場所は48thストリートとブロードウェイの角(1592 Broadway)。店内はアンティークな図書館風の内装で、本ならぬ色とりどりの缶詰がずらりと並ぶ。
壁一面に陳列された缶詰の表面には1916年以降の年がデザインされている。もちろん製造された年ではなく、記念品や誕生日プレゼントとして喜ばれることを考えたものだという。その年に生まれた有名人の名前も合わせて印字されている。
店を運営するのは、1942年創業のポルトガルの老舗オイルサーディンメーカー、Comur。ポルトガル国内では同ブランドで20店舗以上を運営しているが、ニューヨークが米国初進出となる。期間限定のポップアップショップではなく、常設店舗だという。
年代シリーズのほか、金の延べ棒風のデザインがユニークな金粉入りスペシャルバージョン(44ドル)、ホワイトペッパーやレモン、トマトなどのフレイバー系(19.6ドル)、骨&皮なし(30ドル)もある。
SNSで流行の兆し
Time誌が今年1月に報じたところでは、TIkTokなどのSNSで、魚の缶詰をフィーチャーしたコンテンツが人気を集め、レシピなどを紹介するクリエイターが増加している。
64万フォロワーを獲得しているダニエル・マトソン氏は、オイルサーディンやキャビア、燻製ムール貝を食べる動画を日々投稿しており、その中には再生数が数百万回を超えるものもある。
米最大の掲示板サイト、レディットに作られた「魚の缶詰」スレッドでは、4万人を超えるファンが集い、好みの缶詰や料理を紹介しあっている。
サンフランシスコのシェフ、アリ・フック氏は、昨年7月から毎週金曜日に夫との恒例行事として行っている「魚の缶詰デートナイト」を投稿しはじめたところ人気が拡大。最も人気のコンテンツの再生数は400万を超えている。今も頻繁に珍しい缶詰を紹介している。

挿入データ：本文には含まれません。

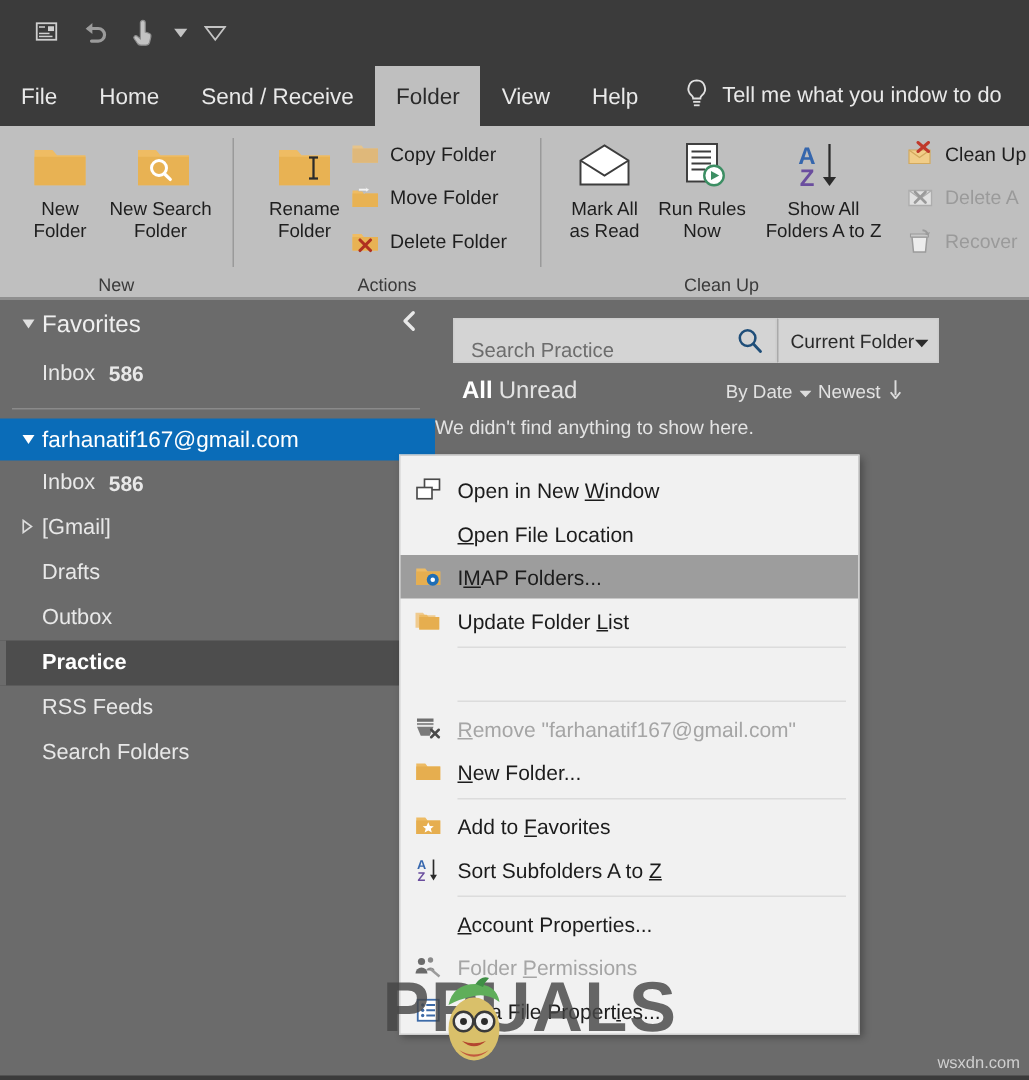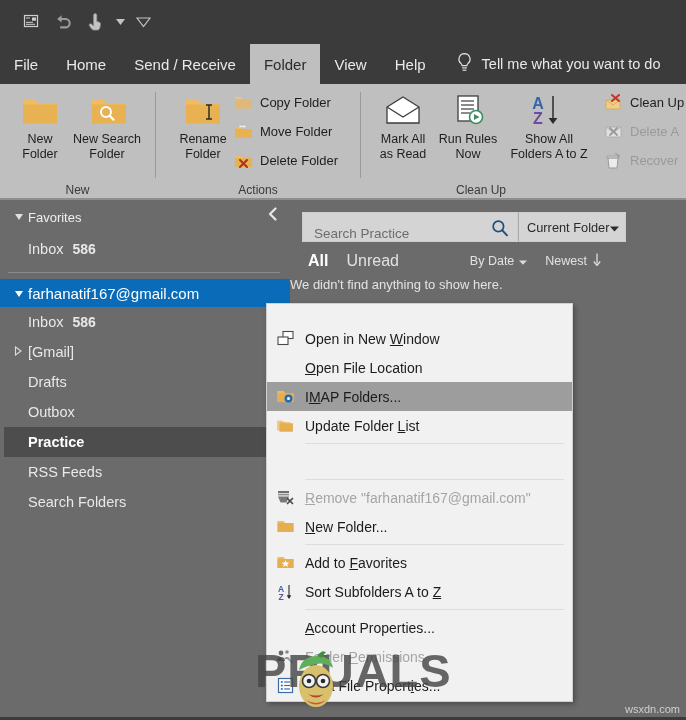--- a/index.html
+++ b/index.html
@@ -216,7 +216,7 @@
           <rect x="6.6" y="17.6" width="3.8" height="1.2" fill="#e0e0e0"></rect>
         </svg>
       </span>
-      <span>Tell me what you want to do</span>
+      <span>Tell me what you indow to do</span>
     </div>
   </div>
 

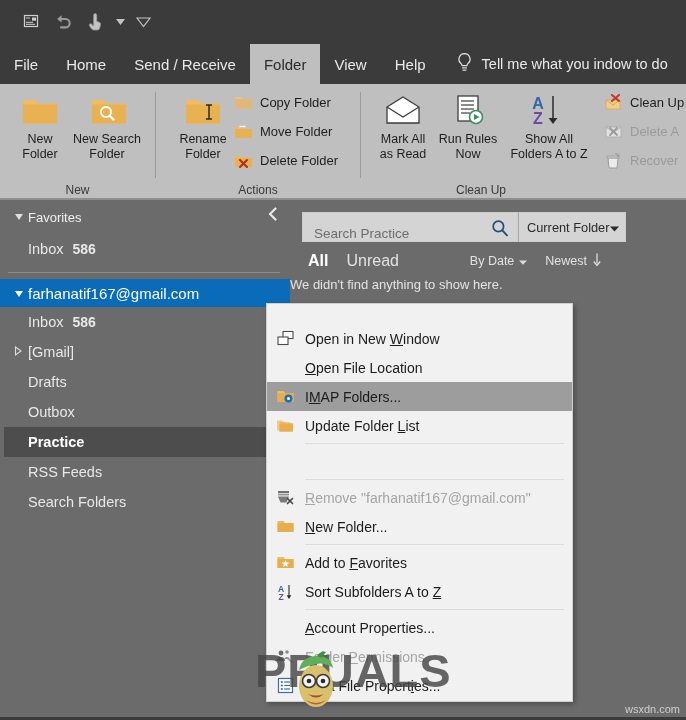--- a/index.html
+++ b/index.html
@@ -75,7 +75,7 @@
   }
   .sb-hdr {
     position: relative; height: 34px; display: flex; align-items: center;
-    padding-left: 14px; font-size: 13px; color: #efefef;
+    padding-left: 14px; font-size: 16px; color: #efefef;
   }
   .tri { width: 14px; flex: none; display: inline-block; }
   .collapse-arrow {

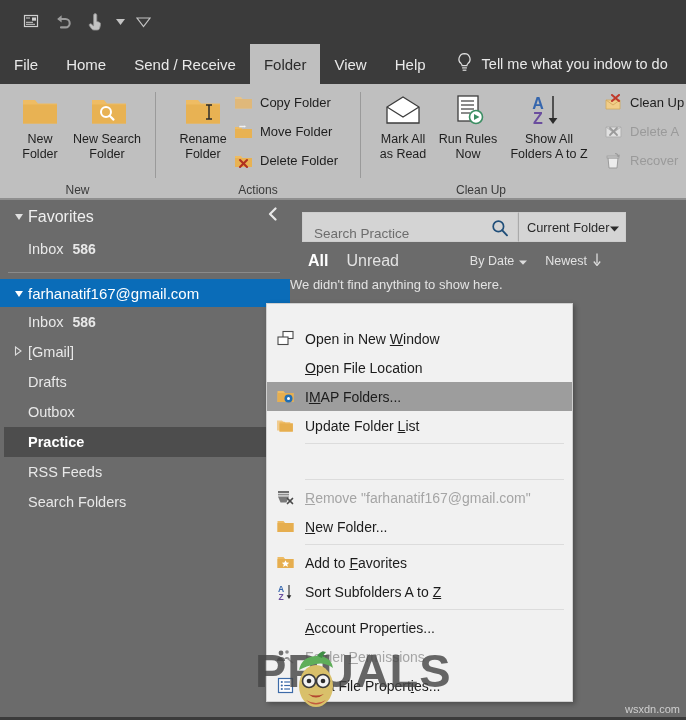--- a/index.html
+++ b/index.html
@@ -116,7 +116,7 @@
     justify-content: space-between; padding: 0 7px 0 8px;
     font-size: 12.8px; color: #2a2a2a; white-space: nowrap;
   }
-  .filters { display: flex; align-items: center; padding: 10px 14px 0 18px; gap: 18px; }
+  .filters { display: flex; align-items: center; padding: 10px 14px 0 18px; gap: 4px; }
   .f-all { font-size: 16px; font-weight: bold; color: #ffffff; }
   .f-unread { font-size: 16px; color: #e2e2e2; }
   .f-spacer { flex: 1; }

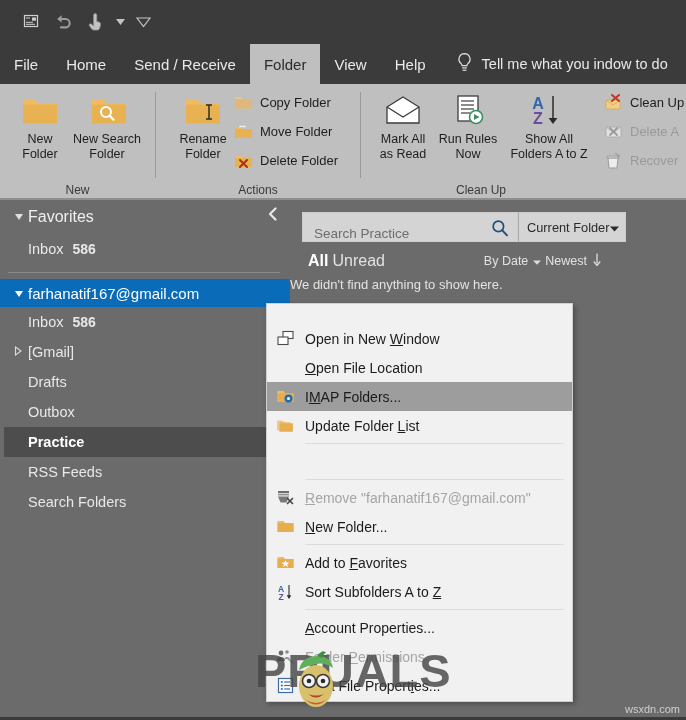--- a/index.html
+++ b/index.html
@@ -130,7 +130,7 @@
     position: absolute; left: 266px; top: 303px; width: 307px;
     background: #f1f1f1; border: 1px solid #cfcfcf;
     box-shadow: 2px 2px 5px rgba(0,0,0,0.30); z-index: 50;
-    padding: 20px 0 1px 0;
+    padding: 8px 0 1px 0;
   }
   .mi {
     position: relative; height: 29px; display: flex; align-items: center;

Time誌は、人気拡大の要因は、米国人の大半が、珍味としての魚の缶詰というコンセプトに馴染みが薄いからではないかと指摘している。なかでもTikTokで注目を集めるのは、ロサンゼルス発のブランド「Fishwife」などが提供するカラフルで高級な缶詰だという。同社のホームページには、愛らしいパッケージが並び、各種商品の価格は3つセットで30ドル前後で販売されている。